For distributed dedup across processes, use a Redis-backed store (available as a separate package).
AI middlewares¶
All AI middlewares require an AIProvider. Failures default to on_error="passthrough" — the original record passes through unchanged so the pipeline never stops due to LLM errors.
AIEnrichMiddleware¶
Add fields to each record using an LLM:
from agora.middlewares.ai.enrich import AIEnrichMiddleware
pipeline.pipe(AIEnrichMiddleware(
provider=my_provider,
prompt_template="Summarize this product: {name}. Return JSON: {\"summary\": \"...\"}",
output_fields=["summary"],
cache=LLMCache(".cache/llm.db"),
))
AIClassifyMiddleware¶
Classify each record into one of a fixed set of categories:
from agora.middlewares.ai.classify import AIClassifyMiddleware
pipeline.pipe(AIClassifyMiddleware(
provider=my_provider,
source_fields=["name", "description"],
categories=["restaurant", "hotel", "attraction", "cafe"],
output_field="category",
))
AIExtractMiddleware¶
Extract structured fields from unstructured text:
from agora.middlewares.ai.extract import AIExtractMiddleware
pipeline.pipe(AIExtractMiddleware(
provider=my_provider,
source_field="raw_text",
output_fields=["price", "currency", "quantity"],
))
AIValidateMiddleware¶
Validate records using an LLM and drop or flag invalid ones:
from agora.middlewares.ai.validate import AIValidateMiddleware
pipeline.pipe(AIValidateMiddleware(
provider=my_provider,
prompt_template="Is this a valid address: {address}? Return JSON: {\"valid\": true/false}",
))
AITranslateMiddleware¶
Translate text fields to a target language:
from agora.middlewares.ai.translate import AITranslateMiddleware
pipeline.pipe(AITranslateMiddleware(
provider=my_provider,
source_field="description",
target_language="English",
output_field="description_en",
))
AIBatchMiddleware¶
Amortize LLM costs by batching multiple records into a single API call.

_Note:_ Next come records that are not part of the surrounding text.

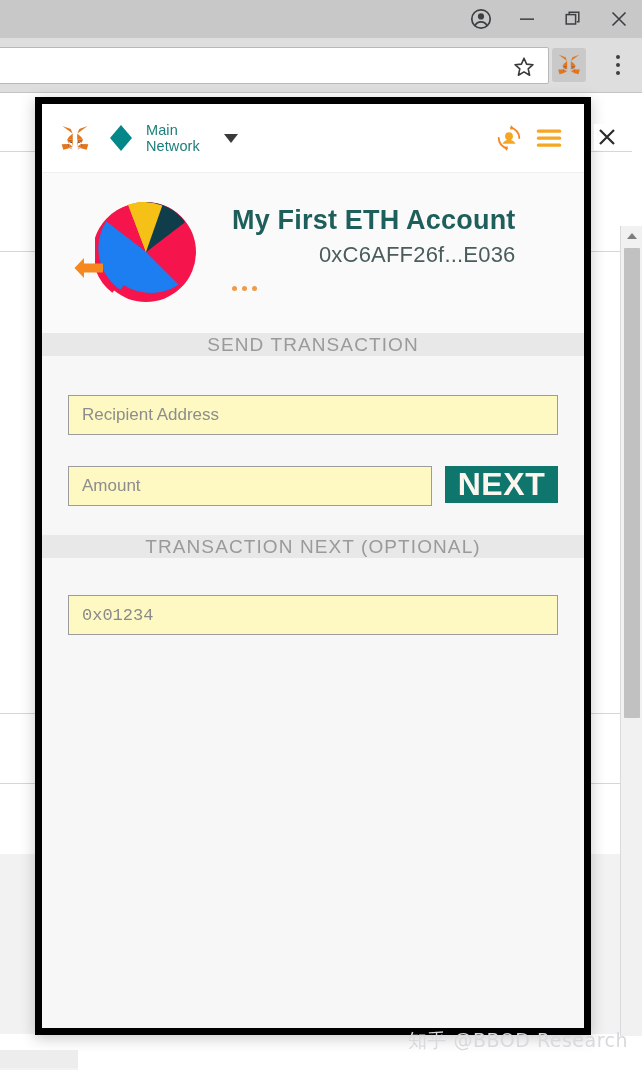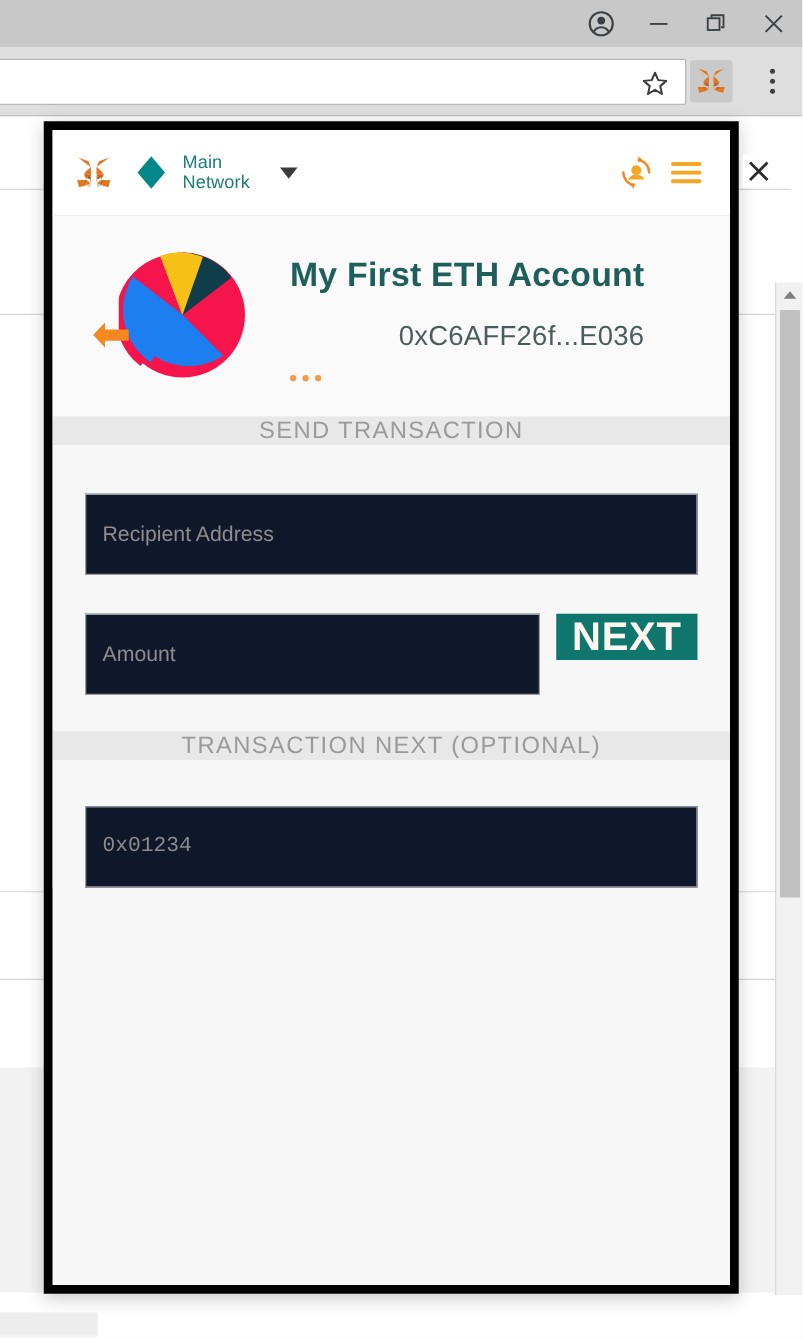--- a/index.html
+++ b/index.html
@@ -190,7 +190,7 @@
     color: #4a5d5c;
     font-size: 22px;
     font-weight: 400;
-    margin-top: 19px;
+    margin-top: 5px;
     letter-spacing: .2px;
   }
   .acct-dots {

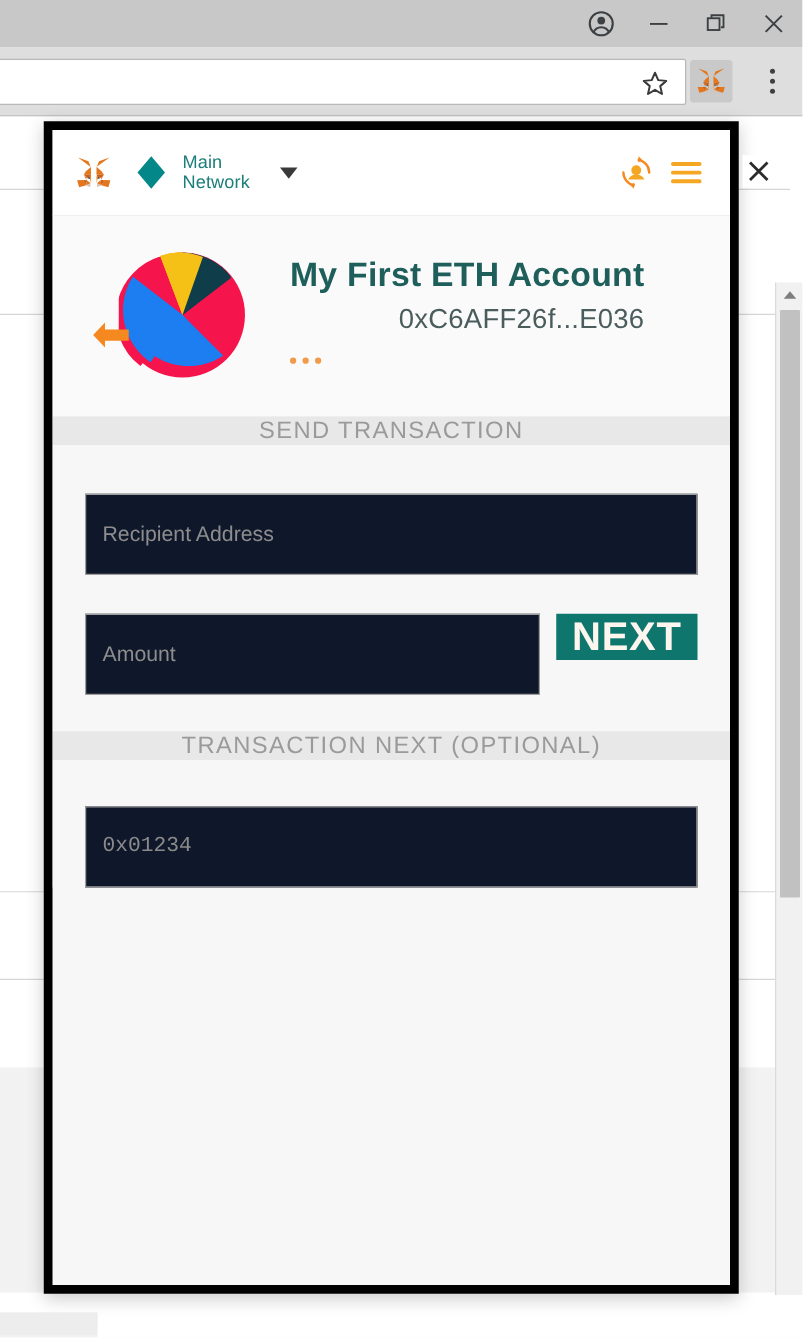--- a/index.html
+++ b/index.html
@@ -220,8 +220,8 @@
 
   .field {
     width: 100%;
-    height: 65px;
-    background: #0f172a;
+    height: 40px;
+    background: #fef9c3;
     border: 1px solid #9c9c9c;
     color: #8d8d8d;
     font-size: 17px;

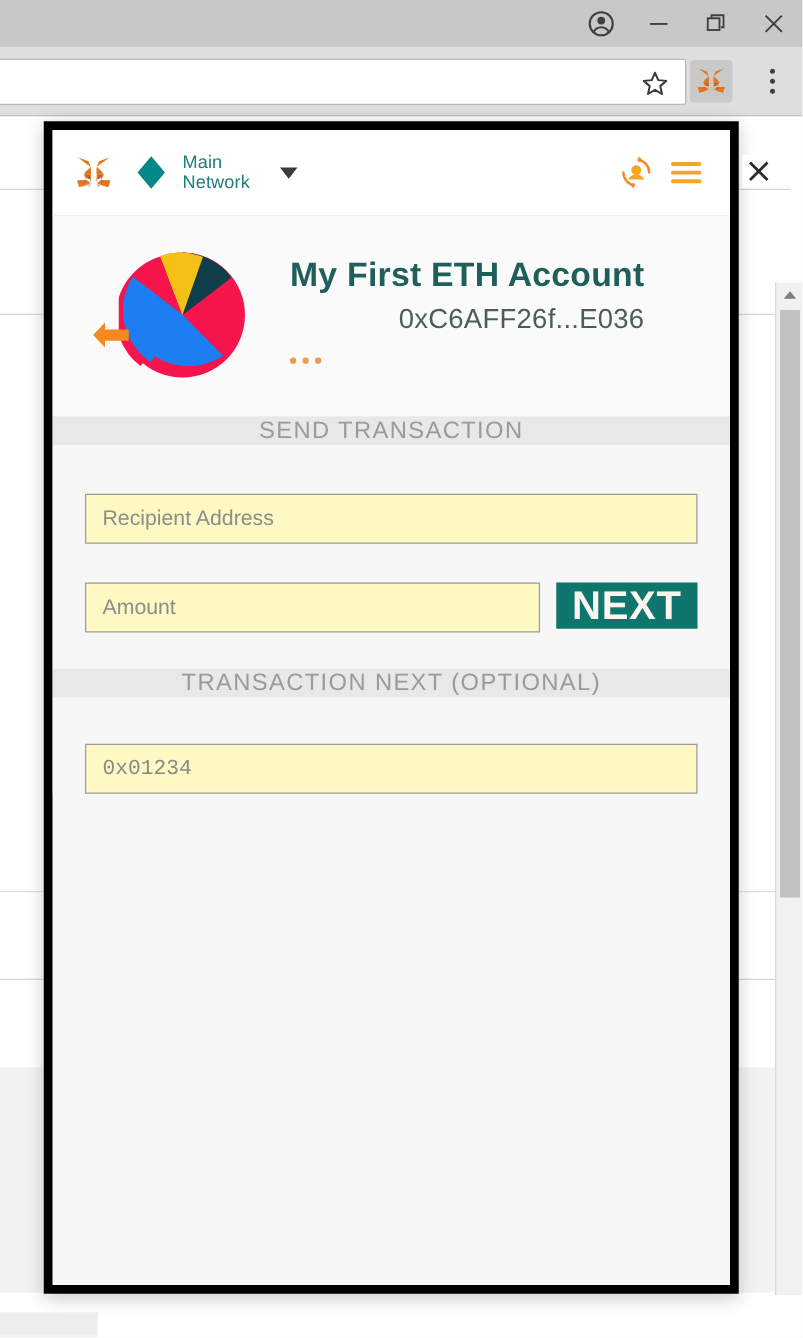--- a/index.html
+++ b/index.html
@@ -473,6 +473,7 @@
     </svg>
   </div>
 
+  <div class="watermark">知乎 @BBOD Research</div>
   <div class="bottom-bar"></div>
 
 </div>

The LLM response must be a JSON array of the same length as the input batch.
from agora.middlewares.ai.batch import AIBatchMiddleware
pipeline.pipe(AIBatchMiddleware(
provider=my_provider,
prompt_fn=lambda records: (
f"Enrich {len(records)} records. "
f"Return a JSON array of same length. Input: {json.dumps(records)}"
),
output_fields=["summary", "tags"],
batch_size=20,
flush_timeout_ms=500,
))
Custom middleware¶
Subclass Middleware[T, U] and implement process():
from agora.core.middleware import Middleware
from agora.core.context import PipelineContext
class NormalizeMiddleware(Middleware[RawRecord, CleanRecord]):
name = "normalize"
async def process(self, record: RawRecord, ctx: PipelineContext) -> CleanRecord | None:
if not record.name:
return None # drop the record
return CleanRecord(
id=record.id,
name=record.name.strip().lower(),
)
Return None to drop the record. Raise an exception to route it to the DLQ.
Override on_start() and on_stop() for setup and teardown:
async def on_start(self, ctx: PipelineContext) -> None:
self._client = await create_client()
async def on_stop(self, ctx: PipelineContext) -> None:
await self._client.close()
Custom AI middleware¶
Subclass AIMiddleware[T]:
from agora.middlewares.ai.base import AIMiddleware
class SentimentMiddleware(AIMiddleware[Review]):
name = "sentiment"
async def process(self, record: Review, ctx: PipelineContext) -> Review | None:
try:
prompt = self._render_prompt(
"Analyze sentiment of: {text}. Return JSON: {\"sentiment\": \"positive|negative|neutral\"}",
record,
)
resp = await self._cached_complete(prompt, ctx=ctx)
data = self._parse_json(resp.content)
return record.model_copy(update=data)
except Exception as exc:
return await self._handle_error(exc, record, ctx)
Always pass ctx=ctx to _cached_complete() — it is required for AI metrics tracking.